Data items
◇ ◇ ◇ ◇ ◇

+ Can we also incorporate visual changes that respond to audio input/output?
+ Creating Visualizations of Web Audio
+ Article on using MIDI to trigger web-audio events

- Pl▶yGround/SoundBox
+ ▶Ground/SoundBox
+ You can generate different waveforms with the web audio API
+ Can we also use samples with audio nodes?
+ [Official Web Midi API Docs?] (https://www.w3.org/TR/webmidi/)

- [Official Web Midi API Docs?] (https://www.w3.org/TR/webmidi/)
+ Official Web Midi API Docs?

◇ ◇ ◇ ◇ ◇

What is expected
Could you quote, exactly as they appear, the line containing "of Web Audio" and every line after it to the end of the records above?

Exercise result
+ Creating Visualizations of Web Audio
+ Article on using MIDI to trigger web-audio events

- Pl▶yGround/SoundBox
+ ▶Ground/SoundBox
+ You can generate different waveforms with the web audio API
+ Can we also use samples with audio nodes?
+ [Official Web Midi API Docs?] (https://www.w3.org/TR/webmidi/)

- [Official Web Midi API Docs?] (https://www.w3.org/TR/webmidi/)
+ Official Web Midi API Docs?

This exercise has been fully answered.